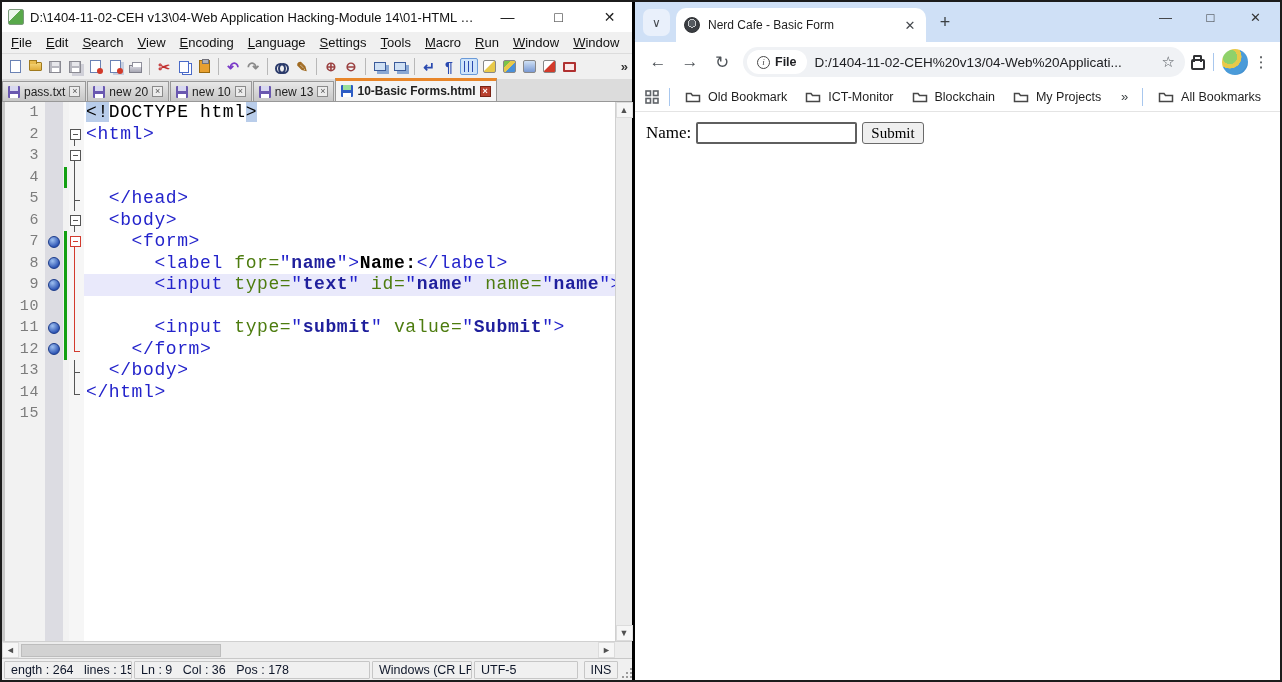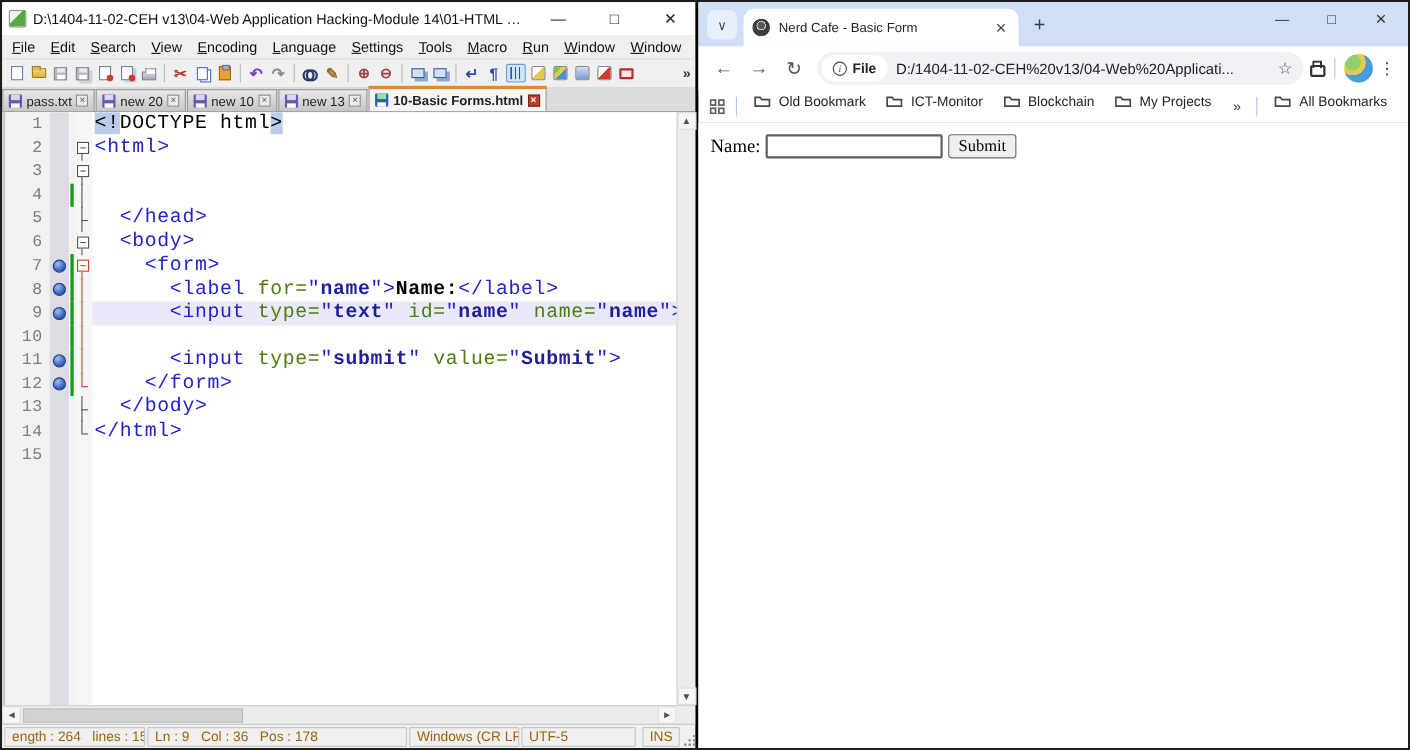--- a/index.html
+++ b/index.html
@@ -94,21 +94,21 @@
   .s-v{color:#1f1f9c;font-weight:bold}.s-b{color:#000;font-weight:bold}.s-p{color:#000}
   .s-hl{background:#b9cdea}
 
   .vscroll{width:17px;flex:none;background:#ececec;display:flex;flex-direction:column;justify-content:space-between;align-items:center;border-left:1px solid #d0d0d0}
   .sarrow{width:17px;height:16px;display:flex;align-items:center;justify-content:center;font-size:9px;color:#505050;background:#f6f6f6;border:1px solid #dcdcdc}
   .hscroll{height:17px;flex:none;display:flex;align-items:center;background:#ececec;border-top:1px solid #d0d0d0}
   .hthumb{width:200px;height:13px;background:#d2d2d2;border:1px solid #bdbdbd;margin-left:2px}
   .hsp{flex:1}
   .corner{width:17px;height:17px;background:#ececec;flex:none}
 
-  .npp-status{height:22px;display:flex;align-items:center;background:#f0f0f0;border-top:1px solid #c8c8c8;font-size:12.5px;color:#a16207}
+  .npp-status{height:22px;display:flex;align-items:center;background:#f0f0f0;border-top:1px solid #c8c8c8;font-size:12.5px;color:#0f172a}
   .seg{height:18px;display:flex;align-items:center;padding:0 6px;border:1px solid #c6c6c6;border-radius:1px;margin-left:2px;white-space:pre;overflow:hidden}
   .seg1{width:128px}.seg2{width:236px}.seg3{width:100px}.seg4{width:104px}.seg5{width:34px;margin-left:auto;margin-right:14px;justify-content:center}
   .grip{position:absolute;right:0;bottom:0;width:12px;height:12px;background:radial-gradient(circle at 3px 9px,#9a9a9a 1px,transparent 1.5px),radial-gradient(circle at 7px 9px,#9a9a9a 1px,transparent 1.5px),radial-gradient(circle at 7px 5px,#9a9a9a 1px,transparent 1.5px),radial-gradient(circle at 11px 9px,#9a9a9a 1px,transparent 1.5px),radial-gradient(circle at 11px 5px,#9a9a9a 1px,transparent 1.5px),radial-gradient(circle at 11px 1px,#9a9a9a 1px,transparent 1.5px)}
 
   
   .br{flex:1;display:flex;flex-direction:column;background:#fff;min-width:0}
   .br-tabs{height:40px;background:#cfe0f6;display:flex;align-items:flex-end;padding-left:8px;position:relative;flex:none}
   .tab-chevron{width:27px;height:27px;border-radius:7px;background:#e9f0fb;display:flex;align-items:center;justify-content:center;color:#45494e;font-size:12px;margin:0 6px 6px 0}
   .btab{height:34px;width:250px;background:#fff;border-radius:10px 10px 0 0;display:flex;align-items:center;padding:0 8px;gap:8px}
   .fav{width:16px;height:16px;border-radius:50%;flex:none;background:radial-gradient(circle at 50% 38%,#555a60 0 30%,#caccce 31% 38%,#3a3d42 39%);border:1px solid #2e3033}
@@ -124,21 +124,21 @@
   .info-ic{width:13px;height:13px;border:1.3px solid #474747;border-radius:50%;display:flex;align-items:center;justify-content:center;font-size:9px;color:#474747;font-family:"Liberation Serif",serif;font-style:italic}
   .chip-label{font-size:12.5px;color:#202124;font-weight:bold}
   .url{flex:1;font-size:13.5px;color:#202124;white-space:nowrap;overflow:hidden;min-width:0}
   .star{font-size:15px;color:#4e5358;flex:none}
   .puzzle{width:14px;height:11px;border:2px solid #303134;border-radius:2px;position:relative;margin-top:4px}
   .puzzle::before{content:"";position:absolute;right:1px;top:-6px;width:5px;height:5px;border:2px solid #303134;border-bottom:none;border-radius:2px 2px 0 0}
   .vsep{width:1px;height:18px;background:#a8c7ee;margin:0 6px}
   .avatar{width:26px;height:26px;border-radius:50%;background:radial-gradient(circle at 30% 30%,#8fd16a 0 28%,#e8c94a 29% 45%,#4a9bd9 46% 70%,#2a6ab0);flex:none}
   .dots{width:22px;text-align:center;font-size:15px;color:#3c4043}
   .br-bm{height:30px;display:flex;align-items:center;padding:0 10px;font-size:12.5px;color:#1f1f1f;border-bottom:1px solid #e4e4e4;flex:none}
-  .bm-item{display:flex;align-items:flex-start;gap:7px;padding:0 9px;height:24px;border-radius:12px}
+  .bm-item{display:flex;align-items:center;gap:7px;padding:0 9px;height:24px;border-radius:12px}
   .bm-more{margin-left:auto;font-size:13px;color:#3c4043;padding:0 8px}
   .br-content{flex:1;background:#fff;padding:10px 0 0 11px;overflow:hidden}
   .form-row{display:flex;align-items:center;gap:5px;font-family:"Liberation Serif",serif;font-size:17px;color:#000}
   .form-input{width:161px;height:22px;border:2px solid #5f5f5f;border-radius:2px;background:#fff;font-family:"Liberation Serif",serif;font-size:14px;padding:0 3px}
   .form-submit{height:22px;padding:0 8px;background:#efefef;border:1.5px solid #6a6a6a;border-radius:3px;font-family:"Liberation Serif",serif;font-size:15px;color:#000}
 </style>
 </head>
 <body>
 
 <div id="screen">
+---+
Your response should consist solely of the lines from the one containing "-124,21 +124,21 @@" to the end of the entries, both ends included, exactly as they appear.

@@ -124,21 +124,21 @@
   .info-ic{width:13px;height:13px;border:1.3px solid #474747;border-radius:50%;display:flex;align-items:center;justify-content:center;font-size:9px;color:#474747;font-family:"Liberation Serif",serif;font-style:italic}
   .chip-label{font-size:12.5px;color:#202124;font-weight:bold}
   .url{flex:1;font-size:13.5px;color:#202124;white-space:nowrap;overflow:hidden;min-width:0}
   .star{font-size:15px;color:#4e5358;flex:none}
   .puzzle{width:14px;height:11px;border:2px solid #303134;border-radius:2px;position:relative;margin-top:4px}
   .puzzle::before{content:"";position:absolute;right:1px;top:-6px;width:5px;height:5px;border:2px solid #303134;border-bottom:none;border-radius:2px 2px 0 0}
   .vsep{width:1px;height:18px;background:#a8c7ee;margin:0 6px}
   .avatar{width:26px;height:26px;border-radius:50%;background:radial-gradient(circle at 30% 30%,#8fd16a 0 28%,#e8c94a 29% 45%,#4a9bd9 46% 70%,#2a6ab0);flex:none}
   .dots{width:22px;text-align:center;font-size:15px;color:#3c4043}
   .br-bm{height:30px;display:flex;align-items:center;padding:0 10px;font-size:12.5px;color:#1f1f1f;border-bottom:1px solid #e4e4e4;flex:none}
-  .bm-item{display:flex;align-items:flex-start;gap:7px;padding:0 9px;height:24px;border-radius:12px}
+  .bm-item{display:flex;align-items:center;gap:7px;padding:0 9px;height:24px;border-radius:12px}
   .bm-more{margin-left:auto;font-size:13px;color:#3c4043;padding:0 8px}
   .br-content{flex:1;background:#fff;padding:10px 0 0 11px;overflow:hidden}
   .form-row{display:flex;align-items:center;gap:5px;font-family:"Liberation Serif",serif;font-size:17px;color:#000}
   .form-input{width:161px;height:22px;border:2px solid #5f5f5f;border-radius:2px;background:#fff;font-family:"Liberation Serif",serif;font-size:14px;padding:0 3px}
   .form-submit{height:22px;padding:0 8px;background:#efefef;border:1.5px solid #6a6a6a;border-radius:3px;font-family:"Liberation Serif",serif;font-size:15px;color:#000}
 </style>
 </head>
 <body>
 
 <div id="screen">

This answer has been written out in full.